Give every entry again, exactly.

(Extracted data entries)
——————————

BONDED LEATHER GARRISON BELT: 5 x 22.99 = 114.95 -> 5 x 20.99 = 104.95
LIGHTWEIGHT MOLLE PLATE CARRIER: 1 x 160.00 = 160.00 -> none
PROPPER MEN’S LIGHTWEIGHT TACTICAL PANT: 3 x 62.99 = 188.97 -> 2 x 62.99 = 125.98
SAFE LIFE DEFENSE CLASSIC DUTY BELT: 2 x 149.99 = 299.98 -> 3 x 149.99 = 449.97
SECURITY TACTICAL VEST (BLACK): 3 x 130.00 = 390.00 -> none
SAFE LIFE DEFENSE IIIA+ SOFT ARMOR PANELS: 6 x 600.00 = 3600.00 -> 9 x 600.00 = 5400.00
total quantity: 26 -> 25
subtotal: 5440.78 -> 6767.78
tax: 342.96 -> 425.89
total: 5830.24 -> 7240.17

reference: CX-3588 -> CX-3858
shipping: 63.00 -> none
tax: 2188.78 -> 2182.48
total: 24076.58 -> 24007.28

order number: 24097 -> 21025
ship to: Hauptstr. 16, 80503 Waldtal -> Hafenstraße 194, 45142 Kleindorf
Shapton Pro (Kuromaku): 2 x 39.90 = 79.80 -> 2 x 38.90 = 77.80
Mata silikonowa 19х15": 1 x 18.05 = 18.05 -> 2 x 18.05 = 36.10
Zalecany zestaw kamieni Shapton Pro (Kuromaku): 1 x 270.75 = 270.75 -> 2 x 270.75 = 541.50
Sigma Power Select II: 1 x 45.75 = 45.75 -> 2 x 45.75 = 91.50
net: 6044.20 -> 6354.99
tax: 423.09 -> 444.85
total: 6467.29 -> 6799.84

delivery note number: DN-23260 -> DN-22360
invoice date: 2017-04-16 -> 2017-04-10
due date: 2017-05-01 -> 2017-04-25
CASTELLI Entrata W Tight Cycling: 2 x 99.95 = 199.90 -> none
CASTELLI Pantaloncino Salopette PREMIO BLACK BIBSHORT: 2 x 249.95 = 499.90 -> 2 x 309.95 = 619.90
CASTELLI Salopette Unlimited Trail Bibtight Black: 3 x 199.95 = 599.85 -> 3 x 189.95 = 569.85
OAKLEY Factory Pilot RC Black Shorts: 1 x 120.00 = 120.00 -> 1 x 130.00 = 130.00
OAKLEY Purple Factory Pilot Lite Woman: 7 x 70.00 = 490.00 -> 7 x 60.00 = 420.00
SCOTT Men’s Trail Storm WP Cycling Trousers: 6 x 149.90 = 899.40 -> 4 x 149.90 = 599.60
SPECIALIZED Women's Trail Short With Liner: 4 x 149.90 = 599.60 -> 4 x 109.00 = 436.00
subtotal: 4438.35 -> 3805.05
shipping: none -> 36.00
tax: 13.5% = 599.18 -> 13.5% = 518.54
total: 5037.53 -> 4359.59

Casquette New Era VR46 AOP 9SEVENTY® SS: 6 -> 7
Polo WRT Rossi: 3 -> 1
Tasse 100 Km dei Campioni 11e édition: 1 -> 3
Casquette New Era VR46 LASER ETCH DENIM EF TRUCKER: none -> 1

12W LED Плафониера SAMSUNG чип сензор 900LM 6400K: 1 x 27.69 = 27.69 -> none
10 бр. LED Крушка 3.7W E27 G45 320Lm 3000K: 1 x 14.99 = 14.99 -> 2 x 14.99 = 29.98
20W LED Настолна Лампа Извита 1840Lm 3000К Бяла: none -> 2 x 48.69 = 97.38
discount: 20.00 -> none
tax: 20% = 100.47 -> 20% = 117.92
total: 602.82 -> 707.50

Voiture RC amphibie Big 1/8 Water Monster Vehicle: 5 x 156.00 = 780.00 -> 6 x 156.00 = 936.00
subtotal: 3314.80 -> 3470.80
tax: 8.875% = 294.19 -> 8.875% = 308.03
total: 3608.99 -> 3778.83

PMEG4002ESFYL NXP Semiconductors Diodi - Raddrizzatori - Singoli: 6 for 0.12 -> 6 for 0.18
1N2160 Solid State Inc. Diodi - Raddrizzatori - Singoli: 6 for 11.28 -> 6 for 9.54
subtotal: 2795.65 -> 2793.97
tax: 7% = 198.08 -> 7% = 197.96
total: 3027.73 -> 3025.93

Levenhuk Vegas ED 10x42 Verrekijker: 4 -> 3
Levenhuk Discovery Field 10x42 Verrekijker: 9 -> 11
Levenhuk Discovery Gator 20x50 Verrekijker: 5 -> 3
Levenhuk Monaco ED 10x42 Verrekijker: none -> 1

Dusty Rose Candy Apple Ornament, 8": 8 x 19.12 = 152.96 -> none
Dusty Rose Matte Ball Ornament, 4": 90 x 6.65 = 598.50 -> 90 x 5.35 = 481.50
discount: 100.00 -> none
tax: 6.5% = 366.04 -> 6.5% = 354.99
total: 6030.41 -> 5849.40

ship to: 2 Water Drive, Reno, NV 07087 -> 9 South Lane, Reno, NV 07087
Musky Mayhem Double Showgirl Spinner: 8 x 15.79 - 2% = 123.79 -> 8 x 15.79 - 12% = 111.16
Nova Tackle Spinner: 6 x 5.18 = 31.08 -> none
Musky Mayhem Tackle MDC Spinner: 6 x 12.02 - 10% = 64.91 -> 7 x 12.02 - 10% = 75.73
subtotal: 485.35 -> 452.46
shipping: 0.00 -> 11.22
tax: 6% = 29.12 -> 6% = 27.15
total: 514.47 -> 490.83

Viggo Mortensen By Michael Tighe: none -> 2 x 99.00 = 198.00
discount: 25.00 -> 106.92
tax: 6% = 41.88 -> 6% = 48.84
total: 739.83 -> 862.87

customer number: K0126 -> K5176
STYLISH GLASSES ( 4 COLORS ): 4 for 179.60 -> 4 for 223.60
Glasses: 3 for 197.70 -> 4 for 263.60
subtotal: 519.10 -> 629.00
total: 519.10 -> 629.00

——————————

[The answer]
BONDED LEATHER GARRISON BELT: 5 x 22.99 = 114.95 -> 5 x 20.99 = 104.95
LIGHTWEIGHT MOLLE PLATE CARRIER: 1 x 160.00 = 160.00 -> none
PROPPER MEN’S LIGHTWEIGHT TACTICAL PANT: 3 x 62.99 = 188.97 -> 2 x 62.99 = 125.98
SAFE LIFE DEFENSE CLASSIC DUTY BELT: 2 x 149.99 = 299.98 -> 3 x 149.99 = 449.97
SECURITY TACTICAL VEST (BLACK): 3 x 130.00 = 390.00 -> none
SAFE LIFE DEFENSE IIIA+ SOFT ARMOR PANELS: 6 x 600.00 = 3600.00 -> 9 x 600.00 = 5400.00
total quantity: 26 -> 25
subtotal: 5440.78 -> 6767.78
tax: 342.96 -> 425.89
total: 5830.24 -> 7240.17

reference: CX-3588 -> CX-3858
shipping: 63.00 -> none
tax: 2188.78 -> 2182.48
total: 24076.58 -> 24007.28

order number: 24097 -> 21025
ship to: Hauptstr. 16, 80503 Waldtal -> Hafenstraße 194, 45142 Kleindorf
Shapton Pro (Kuromaku): 2 x 39.90 = 79.80 -> 2 x 38.90 = 77.80
Mata silikonowa 19х15": 1 x 18.05 = 18.05 -> 2 x 18.05 = 36.10
Zalecany zestaw kamieni Shapton Pro (Kuromaku): 1 x 270.75 = 270.75 -> 2 x 270.75 = 541.50
Sigma Power Select II: 1 x 45.75 = 45.75 -> 2 x 45.75 = 91.50
net: 6044.20 -> 6354.99
tax: 423.09 -> 444.85
total: 6467.29 -> 6799.84

delivery note number: DN-23260 -> DN-22360
invoice date: 2017-04-16 -> 2017-04-10
due date: 2017-05-01 -> 2017-04-25
CASTELLI Entrata W Tight Cycling: 2 x 99.95 = 199.90 -> none
CASTELLI Pantaloncino Salopette PREMIO BLACK BIBSHORT: 2 x 249.95 = 499.90 -> 2 x 309.95 = 619.90
CASTELLI Salopette Unlimited Trail Bibtight Black: 3 x 199.95 = 599.85 -> 3 x 189.95 = 569.85
OAKLEY Factory Pilot RC Black Shorts: 1 x 120.00 = 120.00 -> 1 x 130.00 = 130.00
OAKLEY Purple Factory Pilot Lite Woman: 7 x 70.00 = 490.00 -> 7 x 60.00 = 420.00
SCOTT Men’s Trail Storm WP Cycling Trousers: 6 x 149.90 = 899.40 -> 4 x 149.90 = 599.60
SPECIALIZED Women's Trail Short With Liner: 4 x 149.90 = 599.60 -> 4 x 109.00 = 436.00
subtotal: 4438.35 -> 3805.05
shipping: none -> 36.00
tax: 13.5% = 599.18 -> 13.5% = 518.54
total: 5037.53 -> 4359.59

Casquette New Era VR46 AOP 9SEVENTY® SS: 6 -> 7
Polo WRT Rossi: 3 -> 1
Tasse 100 Km dei Campioni 11e édition: 1 -> 3
Casquette New Era VR46 LASER ETCH DENIM EF TRUCKER: none -> 1

12W LED Плафониера SAMSUNG чип сензор 900LM 6400K: 1 x 27.69 = 27.69 -> none
10 бр. LED Крушка 3.7W E27 G45 320Lm 3000K: 1 x 14.99 = 14.99 -> 2 x 14.99 = 29.98
20W LED Настолна Лампа Извита 1840Lm 3000К Бяла: none -> 2 x 48.69 = 97.38
discount: 20.00 -> none
tax: 20% = 100.47 -> 20% = 117.92
total: 602.82 -> 707.50

Voiture RC amphibie Big 1/8 Water Monster Vehicle: 5 x 156.00 = 780.00 -> 6 x 156.00 = 936.00
subtotal: 3314.80 -> 3470.80
tax: 8.875% = 294.19 -> 8.875% = 308.03
total: 3608.99 -> 3778.83

PMEG4002ESFYL NXP Semiconductors Diodi - Raddrizzatori - Singoli: 6 for 0.12 -> 6 for 0.18
1N2160 Solid State Inc. Diodi - Raddrizzatori - Singoli: 6 for 11.28 -> 6 for 9.54
subtotal: 2795.65 -> 2793.97
tax: 7% = 198.08 -> 7% = 197.96
total: 3027.73 -> 3025.93

Levenhuk Vegas ED 10x42 Verrekijker: 4 -> 3
Levenhuk Discovery Field 10x42 Verrekijker: 9 -> 11
Levenhuk Discovery Gator 20x50 Verrekijker: 5 -> 3
Levenhuk Monaco ED 10x42 Verrekijker: none -> 1

Dusty Rose Candy Apple Ornament, 8": 8 x 19.12 = 152.96 -> none
Dusty Rose Matte Ball Ornament, 4": 90 x 6.65 = 598.50 -> 90 x 5.35 = 481.50
discount: 100.00 -> none
tax: 6.5% = 366.04 -> 6.5% = 354.99
total: 6030.41 -> 5849.40

ship to: 2 Water Drive, Reno, NV 07087 -> 9 South Lane, Reno, NV 07087
Musky Mayhem Double Showgirl Spinner: 8 x 15.79 - 2% = 123.79 -> 8 x 15.79 - 12% = 111.16
Nova Tackle Spinner: 6 x 5.18 = 31.08 -> none
Musky Mayhem Tackle MDC Spinner: 6 x 12.02 - 10% = 64.91 -> 7 x 12.02 - 10% = 75.73
subtotal: 485.35 -> 452.46
shipping: 0.00 -> 11.22
tax: 6% = 29.12 -> 6% = 27.15
total: 514.47 -> 490.83

Viggo Mortensen By Michael Tighe: none -> 2 x 99.00 = 198.00
discount: 25.00 -> 106.92
tax: 6% = 41.88 -> 6% = 48.84
total: 739.83 -> 862.87

customer number: K0126 -> K5176
STYLISH GLASSES ( 4 COLORS ): 4 for 179.60 -> 4 for 223.60
Glasses: 3 for 197.70 -> 4 for 263.60
subtotal: 519.10 -> 629.00
total: 519.10 -> 629.00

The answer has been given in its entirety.